A simple way to decide

If someone came to him with these questions, Epictetus says he would point out: “Now doesn’t the future lie outside the sphere of choice? – ‘Yes.’ – And doesn’t the nature of the good and the bad lie within the sphere of choice? – ‘Yes indeed.’ – So whatever may happen, isn’t it possible for you to make use of it in accordance with nature?” He argues that as long as we are attending to our choices and doing what’s right, we may even be confronted with death, and it would be a good way to go.

Dangers of external pursuits

Then the discussion gets really interesting. Epictetus talks about the dangers of “wishing for anything that is not your own” since “nothing can be gained without cost”.

For example, “If you want to be consul, you must stay up at night, rush this way and that, kiss men’s hands, rot away at other men’s doors, say and do much that isn’t suitable for a free man, send presents to many people…” Even if the end result is the highest leadership of Rome, is it worth it? Again: What are you giving up for a fleeting, external sense of power?

This made me think of US stateswoman and law professor Anne- Marie Slaughter’s famous article in The Atlantic in 2012, “Why Women Still Can’t Have It All”. The piece appeared when I myself was trying to balance raising young kids and working. Slaughter said professional women were caught in a difficult bind because they couldn’t be an active, present parent for their children while also pursuing high-power, highdemand roles.

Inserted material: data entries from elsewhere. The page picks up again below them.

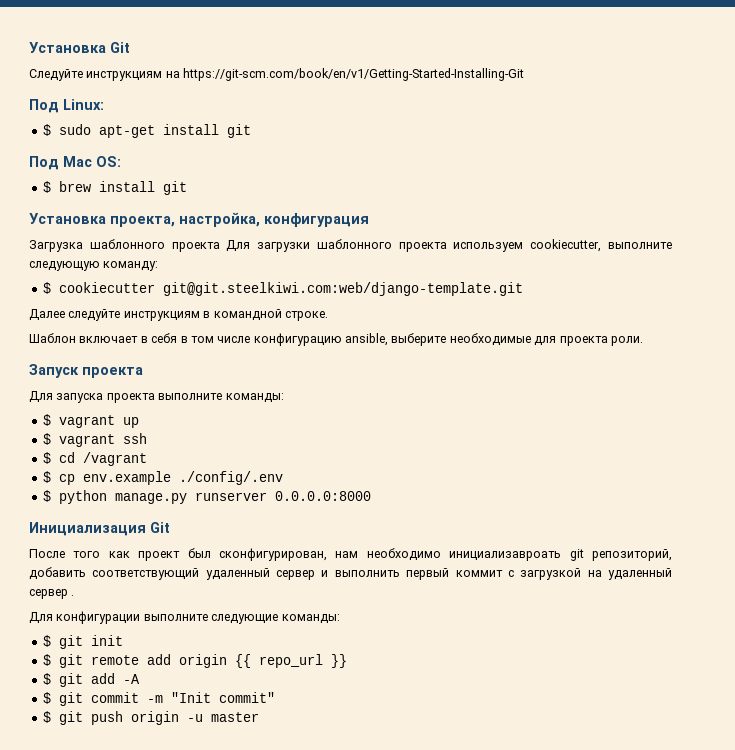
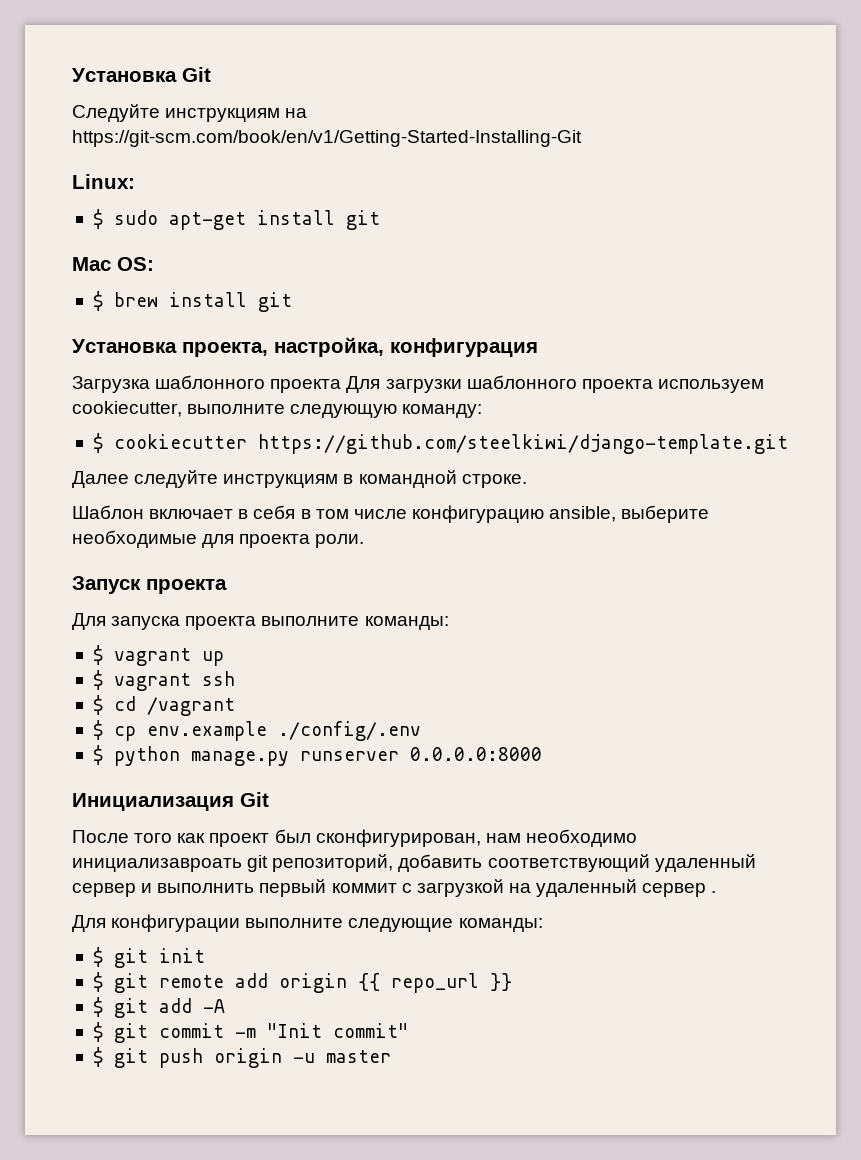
- Под Linux:
+ Linux:
- Под Mac OS:
+ Mac OS:
- $ cookiecutter git@git.steelkiwi.com:web/django-template.git
+ $ cookiecutter https://github.com/steelkiwi/django-template.git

In the years after she shared her story, Slaughter has come to argue that this problem applies to all people, not just women. In an interview with The Washington Post, Slaughter captured the wider problem. The article notes that “we give caregivers the shaft, dismissing stay-at-home parents at dinner parties, barely paying nannies a living wage and punishing those who take career breaks to focus on family with a challenging on-ramp back to the professional world. We have no national standard for paid parental leave or universal child care. But she doesn’t define this simply as a woman’s issue. Slaughter heard from enough men to see an often overlooked end of the equation: that the pressure to be the breadwinner comes at the expense of time and relationships with family.

The pressure cooker boils over

Now, during the pandemic, this pressure-cooker has boiled over. Without daycare or in-person school, many mothers have had to leave jobs to care for young kids, and dads are also carrying a lot of the load (statistically, it’s overwhelmingly women who quit jobs). Parents are stuck in hard places, coping with the demands of externals to put food on the table for their children - an understandable need.

We know the price we need to pay

But deep down, we all know that the price to be paid for the pursuit of externals is very real. Epictetus’ thinking brought that home in a different context so many years ago; the concept remains much the same. And at the very least, we ought to become aware of the choices we are making, and what we may be giving up.